No, TUTORIAL.he is neither "lucky" nor "simple".  I deliberately used
there almost every bidi formatting control there is, where
appropriate, to make sure this stiff works as intended in an otherwise
plain text file.

> Another possibility is (and I cannot check because I can't speak
> Hebrew) that somewhere TUTORIAL.he "cheats" with the logical order to
> get the desired visual one.

There's no cheating there, I assure you.

> This definition of paragraph (stuff between a newline and the next
> one) is the same as the one of Gedit, Emacs etc. when it comes to
> displaying BiDi text.

At least with Emacs, it is not the same.  I think considering each
line as a separate paragraph makes writing bidi plain-text documents
that look right almost impossible, if each line ends in a newline, as
customary in Emacs (and with "simple" text utilities).

> Now, it's possible to ponder about other, larger units as possible
> definitions.
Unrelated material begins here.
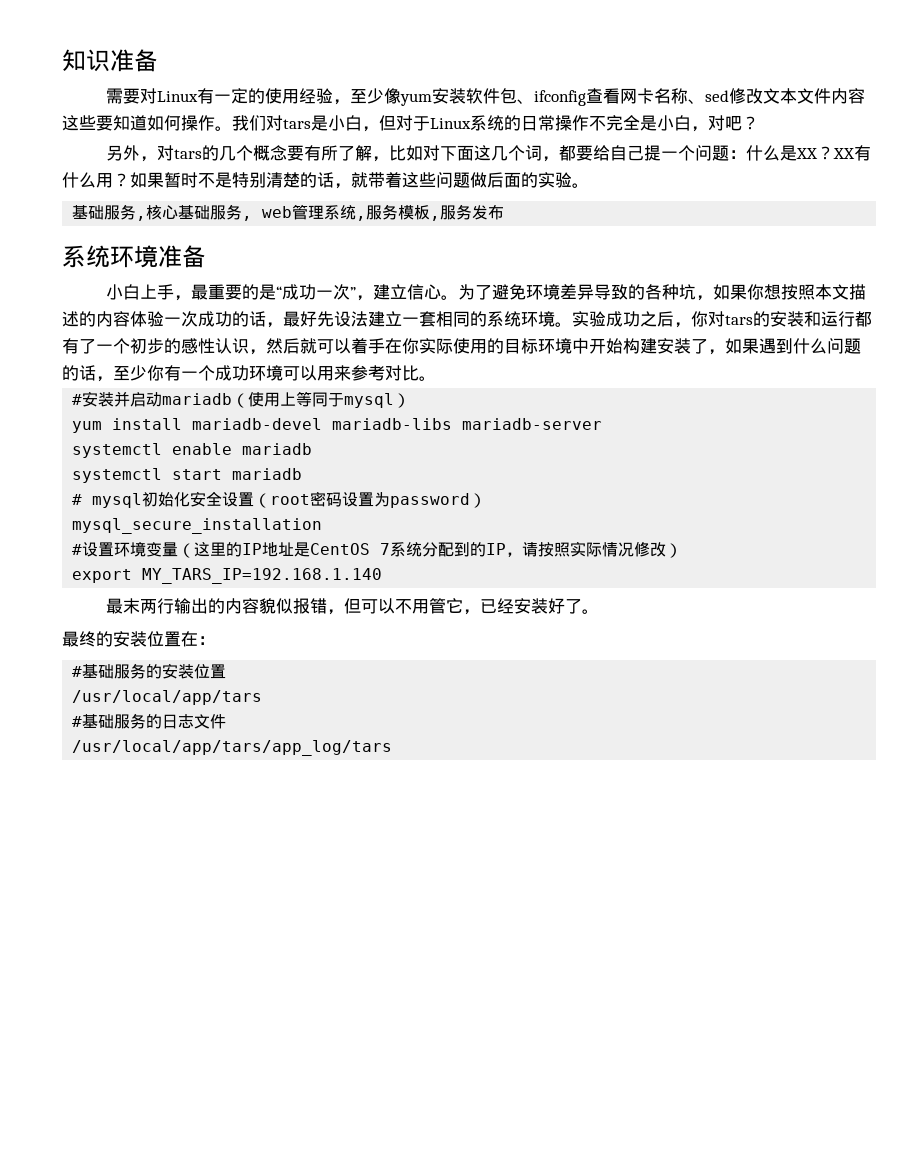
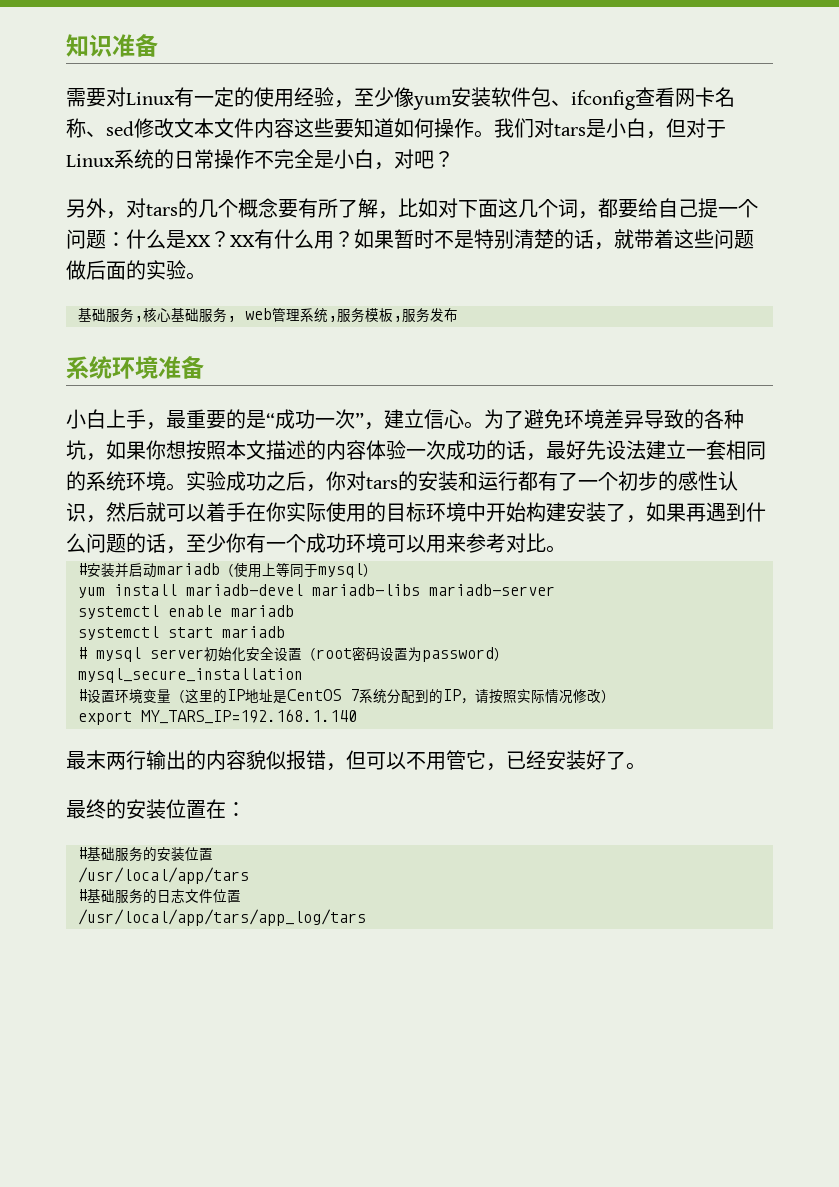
(759, 346) none -> [686,503,706,522] 再
(143, 500) none -> [150,649,204,659] server
(227, 721) none -> [213,889,241,903] 位置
For certain files, surely the right approach would be to
> treat parts delimited by empty lines as paragraphs. But how far should
> we go? Should terminals understand markdown (one of the most terrible
> grammars I've ever seen) and all its popular flavors? Should it
> understand Emacs's TUTORIAL.he? Should it understand dpkg's format?
> What else?

My personal recommendation is to adopt the empty line rule.  It's
simple enough and gives good results IME.
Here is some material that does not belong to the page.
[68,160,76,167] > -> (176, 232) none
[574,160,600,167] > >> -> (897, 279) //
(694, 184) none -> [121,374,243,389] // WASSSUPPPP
> There's another conceptual problem here. Most terminal emulators don't
> understand a single bit of what happens inside them. They don't know
> where an application's output begins, where it ends. They don't know
> where the shell prompt is. In fact, they have no idea what a shell
> prompt is. They only see a single stream of incoming data to process
> (print printable characters, and obey to control instructions).
> 
> With the paragraph definition of "between a newline and the next one"
> this is not a problem, everything is doable based on what terminals
> already know.
> 
> With any other definition, e.g. if you define paragraphs as "separated
> by empty lines", still I'm sure you'd need the shell prompt to
> terminate the previous paragraph, start a new one (the prompt's and
> command line's), and even below the command line where the next
> utility's output begins it would also need to start a new paragraph.
> But we just don't have this information now.
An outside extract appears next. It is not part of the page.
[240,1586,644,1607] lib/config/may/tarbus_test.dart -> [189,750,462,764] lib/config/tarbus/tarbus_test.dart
I'm surprised that you describe this as such a complex problem.  I
think you explained up-thread that terminal emulators should cope with
lines of text arriving piecemeal, which I interpreted as meaning that
text is stored in the emulator's memory.  Modern emulators running on
windowed desktops also provide scroll-back buffers, and react to
expose events.  So I think the text that is currently in the viewport,
and also some text previously shown, are stored in memory, and can be
consulted.

However, I'm not an expert on this, so I will take your word that this
is a significant complication.  My point is that this is a
complication that must be solved; it cannot be ignored.  If you ignore
it and go for the "each line is a paragraph" rule, you will lose many
users; you will lose me for sure.

> This is why the only reasonable thing I can imagine is to define
> paragraph as newline-delimited segments, and leave it up for future
> enhancements to introduce other "paragraph" definitions as further
> options.

IME, this is a grave mistake.  I hope I explained why; it is now up to
you to decide what to do about that.